Classical rhetoric categorized discourse as forensic (judgement on the past), deliberative (advice for the future), or epideictic (praise or blame), and examples of each may be found in Syriac literature. The oration of Narsai on the three E.-Syr. teachers has been analysed as a speech of defence structured according to the precepts of forensic rhetoric, and the Book of Steps as a set of exhortations patterned after the principles of deliberative rhetoric. The clearest examples of the influence of classical rhetoric in Syriac, however, fall within the realm of epideictic: an anonymous speech in praise of John bar Aphtonia, an oration on Severus of Antioch by Giwargi bp. of the Arab tribes, and an oration on Philoxenos of Mabbug by Eli of Qarṭmin.

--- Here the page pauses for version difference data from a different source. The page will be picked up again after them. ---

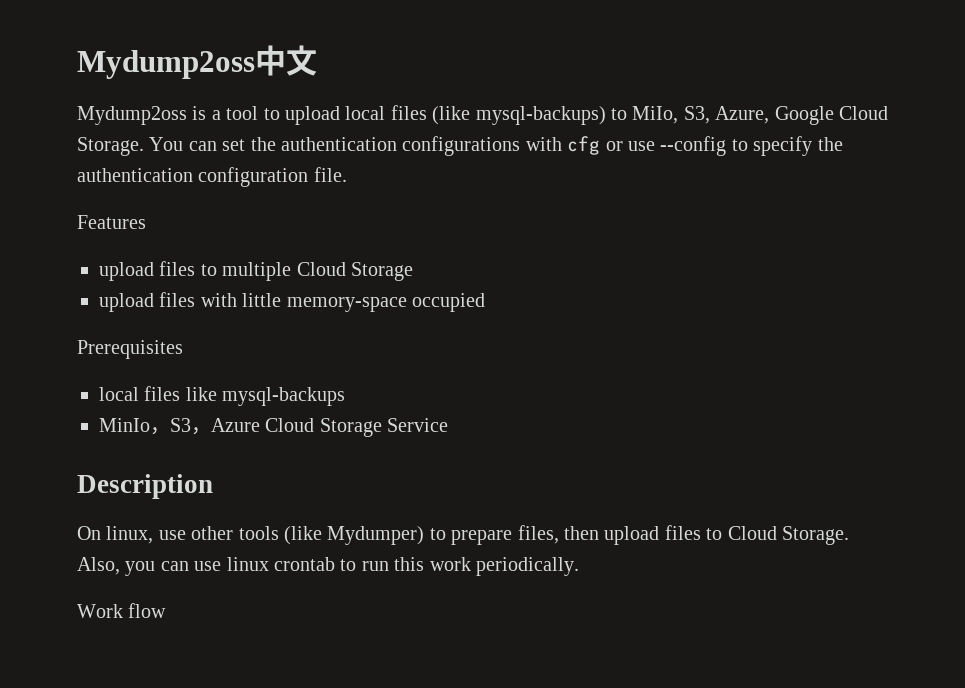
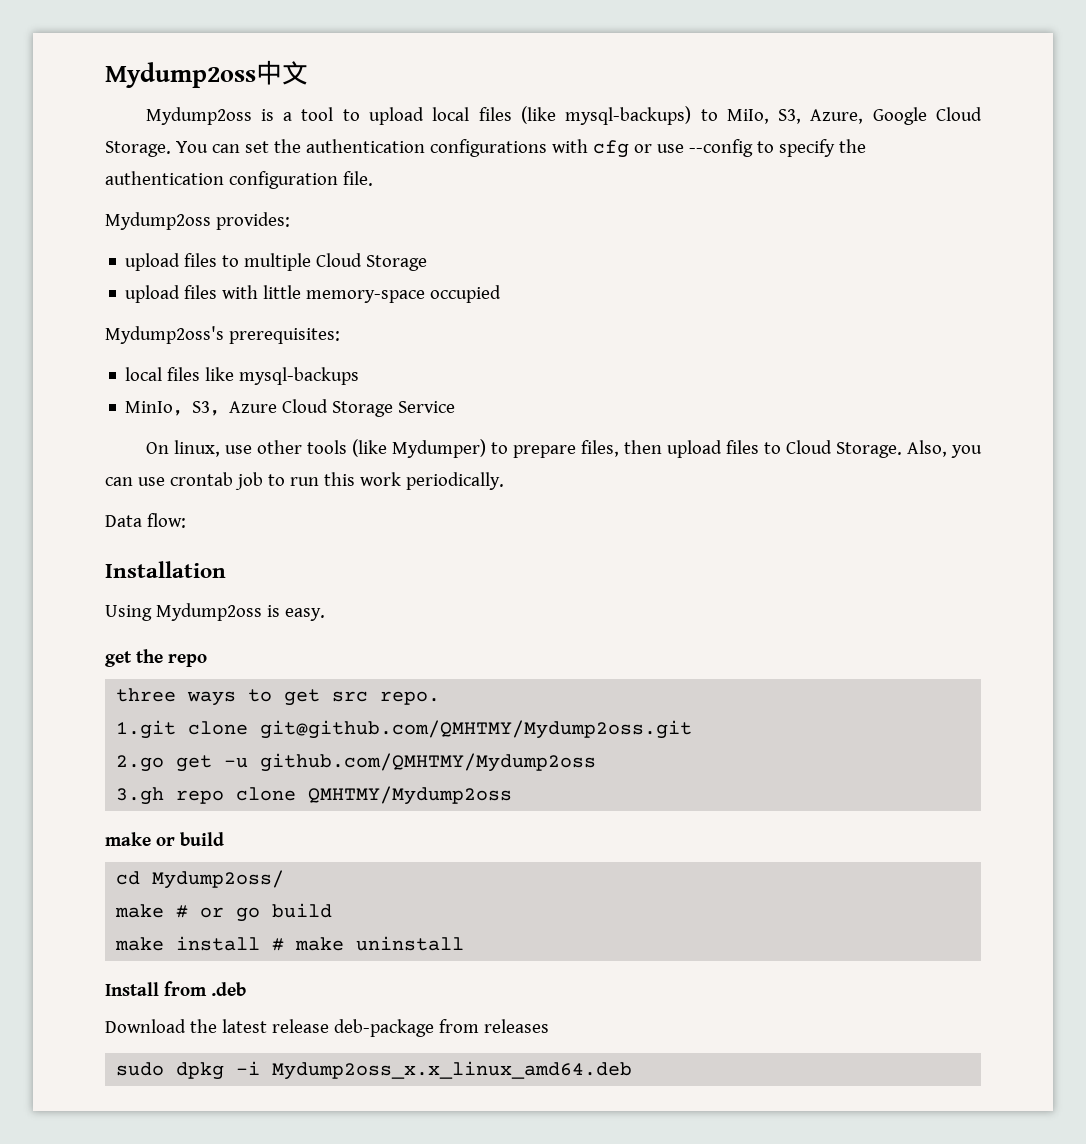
[77,215,146,229] Features -> [105,212,290,230] Mydump2oss provides:
[77,340,183,359] Prerequisites -> [105,326,340,344] Mydump2oss's prerequisites:
[77,474,213,499] // Description -> (456, 407) none
[226,557,335,571] linux crontab -> [169,472,263,490] crontab job
[77,603,167,618] Work flow -> [105,513,186,528] [105,561,226,578] [105,603,325,621] [105,649,207,667] [116,688,441,706] [116,720,693,739] [116,753,597,772] [116,786,513,805] [105,832,224,846] [116,870,285,889] [115,903,333,922] [115,936,465,951] [105,981,246,996] [105,1019,549,1037] [116,1061,633,1080] Data flow: // Installation // Using Mydump2oss is easy. // get the repo // three ways to get src repo. // 1.git clone git@github.com/QMHTMY/Mydump2oss.git // 2.go get -u github.com/QMHTMY/Mydump2oss // 3.gh repo clone QMHTMY/Mydump2oss // make or build // cd Mydump2oss/ // make # or go build // make install # make uninstall // Install from .deb // Download the latest release deb-package from releases // sudo dpkg -i Mydump2oss_x.x_linux_amd64.deb

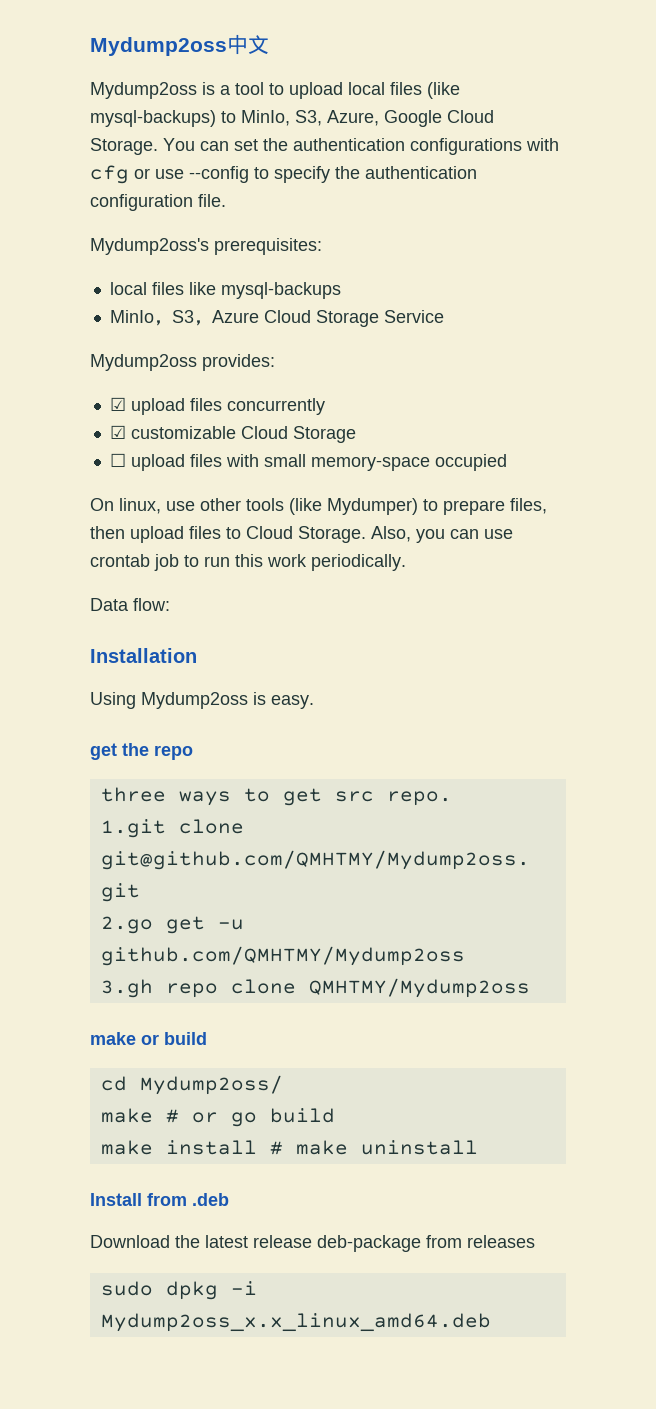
[726,109,769,124] MiIo, -> [241,110,290,126] MinIo,
[105,212,290,230] [125,253,428,271] [125,285,502,303] // Mydump2oss provides: // upload files to multiple Cloud Storage // upload files with little memory-space occupied -> (226, 200) none
(456, 407) none -> [90,354,275,371] [109,397,325,415] [109,425,356,443] [109,453,507,471] // Mydump2oss provides: // ☑ upload files concurrently // ☑ customizable Cloud Storage // ☐ upload files with small memory-space occupied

The ‘Book of Dialogues’ of Yaʿqub bar Shakko is evidence that even as late as the 13th cent. Syriac scholars accorded rhetoric a place in their curriculum of ‘secular wisdom’ consistent with the position it held in late antiquity, for Book One of this treatise has four sections devoted to grammar, rhetoric, poetics, and the copiousness of the Syriac language, Book Two being devoted to logic and philosophy. Most of the sections on rhetoric and poetics are derived from the single extant treatise in Syriac devoted entirely to rhetoric, that by Anṭun of Tagrit. This lengthy treatise (in five Books) exhibits several points of contact with classical rhetorical theory, but also some significant differences. While naming Gregory of Nazianzus, whose orations he knew in Syriac translation, ‘the prince of rhetors’, Anṭun equally admired the ‘ornamentation of words’ (the subject of Book Five) produced by Ephrem.

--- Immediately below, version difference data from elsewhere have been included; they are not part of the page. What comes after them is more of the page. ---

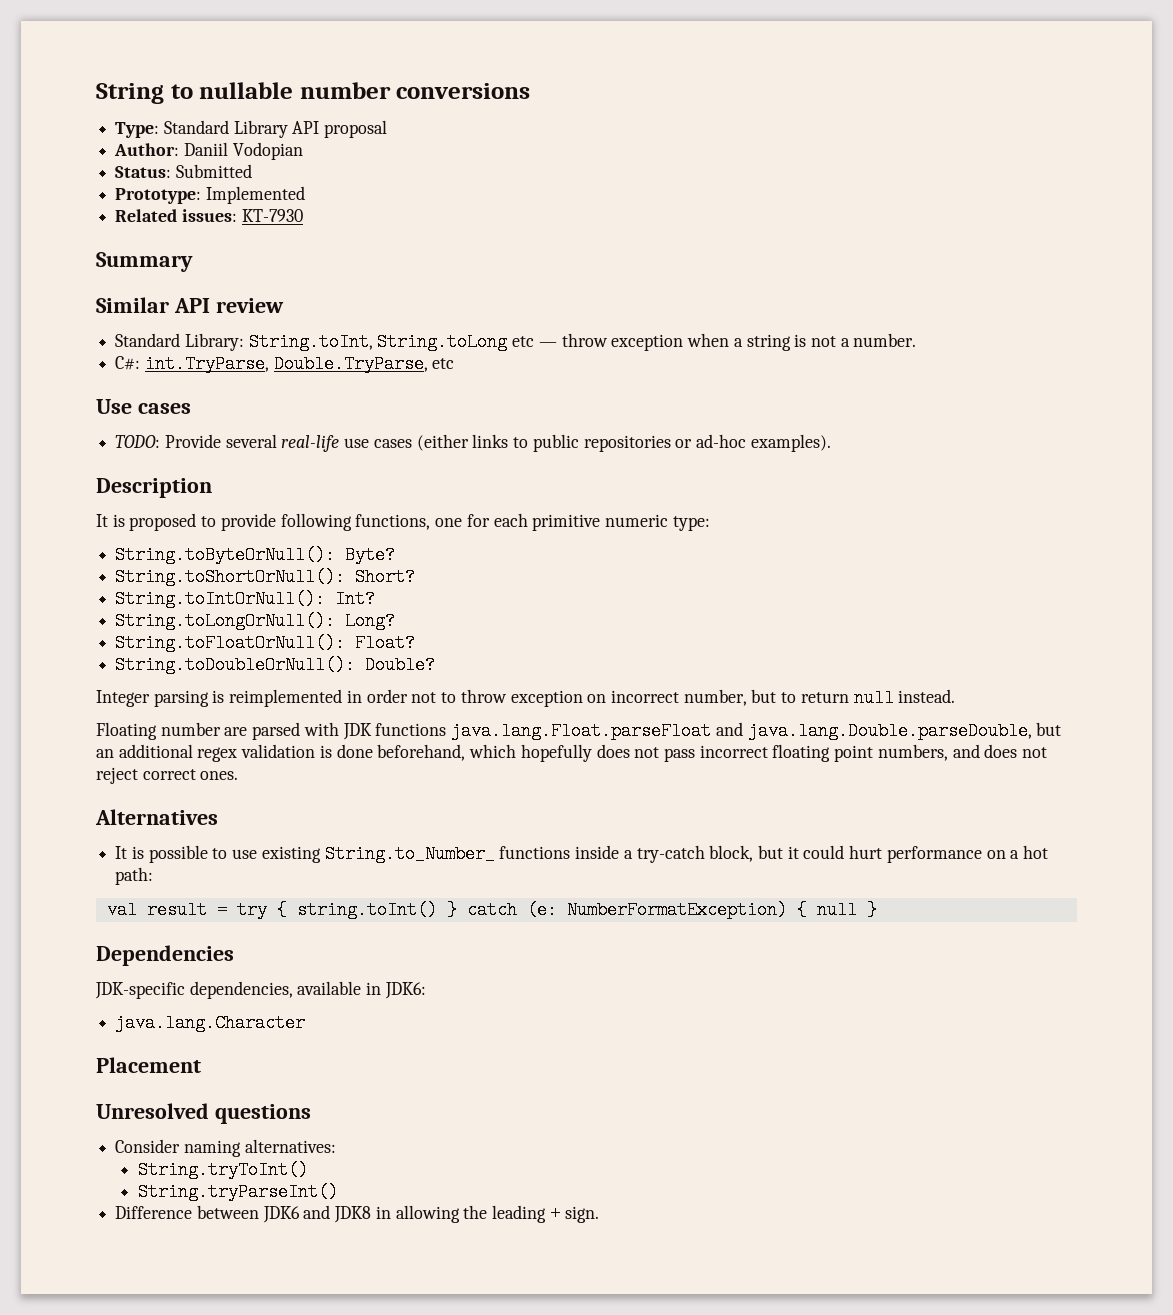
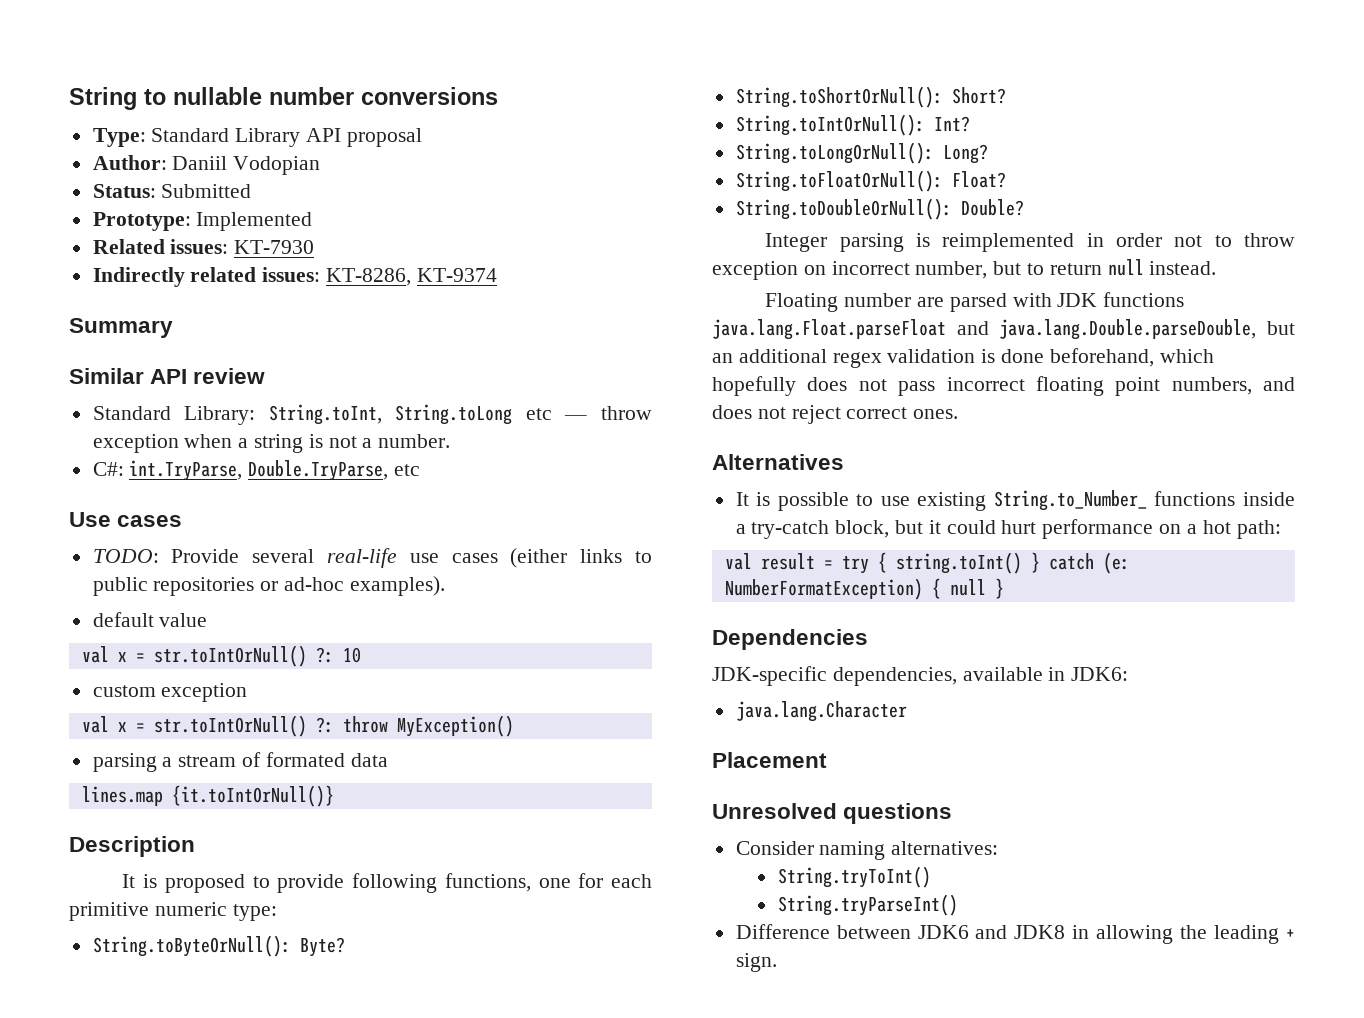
(303, 215) none -> [92,267,497,287] // Indirectly related issues: KT-8286, KT-9374
(831, 443) none -> [92,612,208,627] [81,645,361,667] [92,683,248,702] [81,715,514,737] [92,752,388,772] [81,785,334,807] // default value // val x = str.toIntOrNull() ?: 10 // custom exception // val x = str.toIntOrNull() ?: throw MyException() // parsing a stream of formated data // lines.map {it.toIntOrNull()}

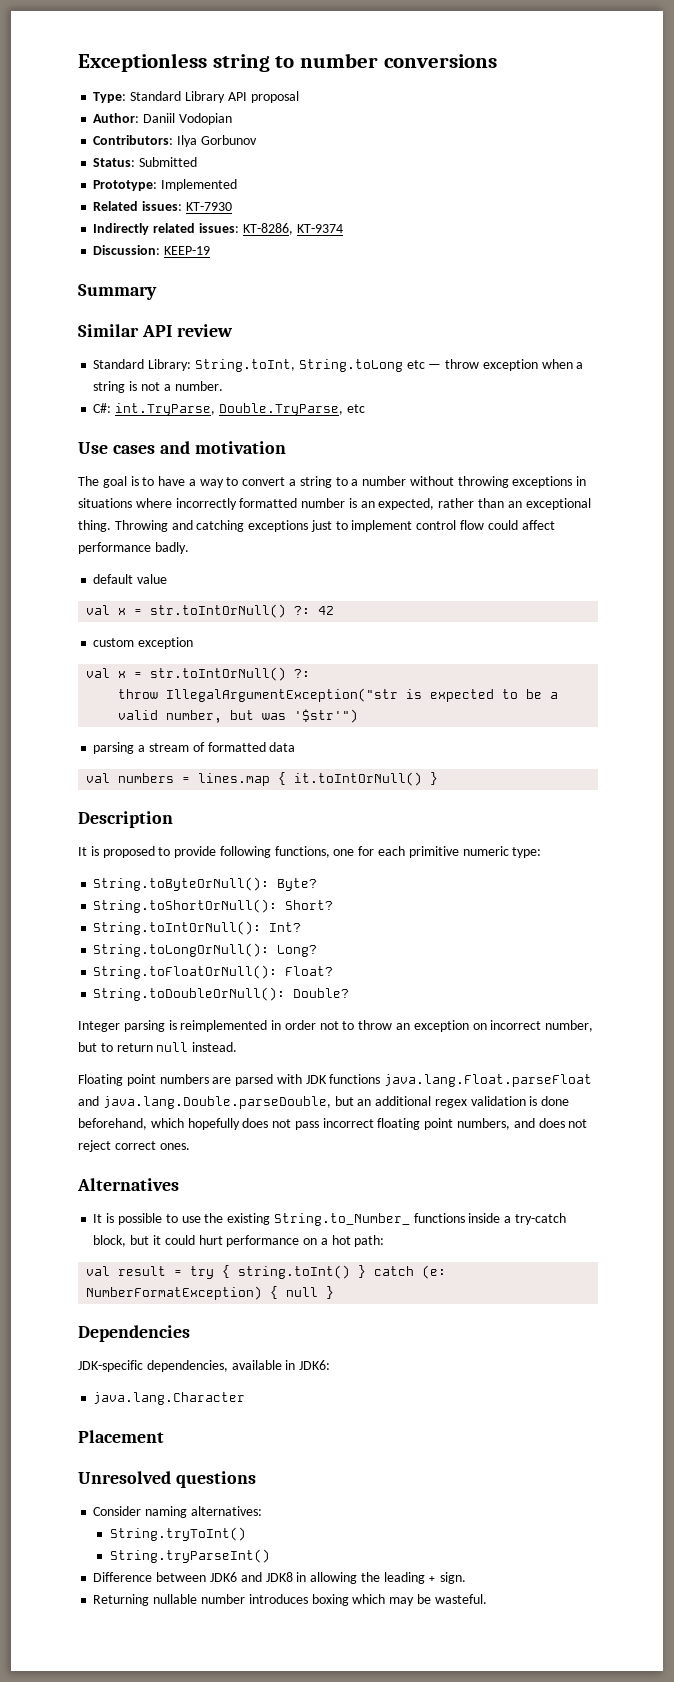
[69,87,262,110] String to nullable -> [78,53,295,72] Exceptionless string to
(321, 165) none -> [93,135,257,147] // Contributors: Ilya Gorbunov
(497, 275) none -> [93,245,211,255] // Discussion: KEEP-19
[92,548,652,568] [92,576,445,596] // TODO: Provide several real-life use cases (either links to public repositories or ad-hoc examples). -> [159,441,286,454] [78,476,587,488] [78,498,591,510] [78,520,555,532] [78,542,189,554] and motivation // The goal is to have a way to convert a string to a number without throwing exceptions in situations where incorrectly formatted number is an expected, rather than an exceptional thing. Throwing and catching exceptions just to implement control flow could affect performance badly.
[342,647,361,663] 10 -> [318,606,335,615] 42
[342,715,514,737] throw MyException() -> [118,688,559,702] [118,709,359,723] // throw IllegalArgumentException("str is expected to be a valid number, but was '$str'")
[265,752,345,767] formated -> [207,742,266,752] formatted
[81,785,334,807] lines.map {it.toIntOrNull()} -> [86,772,439,786] val numbers = lines.map { it.toIntOrNull() }
(1295, 240) none -> [396,1023,411,1030] an
[844,293,912,307] number -> [126,1074,209,1086] point numbers
(910, 501) none -> [204,1213,224,1223] the
(777, 962) none -> [93,1594,487,1606] // Returning nullable number introduces boxing which may be wasteful.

The ‘Rhetoric’ of Aristotle, in modern times the most widely admired treatise of Greek rhetoric, was not as influential in late antiquity as the works of other Greek writers on rhetoric. It was, however, included by late antique Alexandrian philosophers in the Organon, the set of treatises by Aristotle devoted to logic. Like other treatises of the Organon, it was rendered into Syriac. The Syriac version is lost, but was probably the basis for the ‘old’ (i.e., prior to Ḥunayn b. Isḥāq) Arabic version, which is extant and was the subject of commentaries by Islamic philosophers. The Syriac version was the subject of a commentary by Bar ʿEbroyo in his ‘Cream of Wisdom’, although Bar ʿEbroyo also made much use of the Arabic commentary by Avicenna on the old Arabic version.

Sources

  • A.  Böhlig, ‘Zur Rhetorik im Liber Graduum’, in SymSyr IV, 297–305.

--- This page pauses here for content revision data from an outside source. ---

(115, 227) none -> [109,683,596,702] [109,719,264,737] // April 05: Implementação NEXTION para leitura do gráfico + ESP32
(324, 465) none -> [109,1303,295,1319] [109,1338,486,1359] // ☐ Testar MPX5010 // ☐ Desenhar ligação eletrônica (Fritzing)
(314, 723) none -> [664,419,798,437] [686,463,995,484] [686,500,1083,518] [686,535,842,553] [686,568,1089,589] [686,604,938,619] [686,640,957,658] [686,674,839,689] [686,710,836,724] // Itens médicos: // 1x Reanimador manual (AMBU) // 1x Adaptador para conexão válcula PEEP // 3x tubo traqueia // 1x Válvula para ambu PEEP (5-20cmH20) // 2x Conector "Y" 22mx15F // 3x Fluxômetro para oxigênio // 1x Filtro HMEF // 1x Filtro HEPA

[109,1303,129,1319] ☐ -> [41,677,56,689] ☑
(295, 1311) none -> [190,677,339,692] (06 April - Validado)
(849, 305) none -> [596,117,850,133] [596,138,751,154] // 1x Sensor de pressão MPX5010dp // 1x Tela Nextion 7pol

  • P. E.  Eskenasy, Antony of Tagrit’s Rhetoric Book One: introduction, partial translation, and commentary (Ph. D. diss. Harvard University; 1991). (review by E. Riad, in OrSuec 41–42 [1992–93], 309–14)
  • M. C.  Lyons, Aristotle’s Ars rhetorica: The Arabic version (1982).
  • K. E.  McVey, ‘The memra of Narsai on the three Nestorian doctors as an example of forensic rhetoric’, in SymSyr III, 87–96.
  • eadem, George, bishop of the Arabs. A homily on blessed Mar Severus, patriarch of Antioch (CSCO 530–1; 1993).
  • R. R.  Phenix, The Sermons on Joseph of Balai of Qenneshrin. Rhetoric and interpretation in fifth-century Syriac literature (Studien und Texte zu Antike und Christentum; 2008).
  • J. W.  Watt, The fifth Book of the Rhetoric of Antony of Tagrit (CSCO 480–1; 1986).
  • J. W.  Watt, ‘Syriac panegyric in theory and practice’, LM 102 (1989), 271–98.
  • J. W.  Watt, ‘Grammar, Rhetoric, and the Enkyklios Paideia in Syriac’, ZDMG 143 (1993), 45–71.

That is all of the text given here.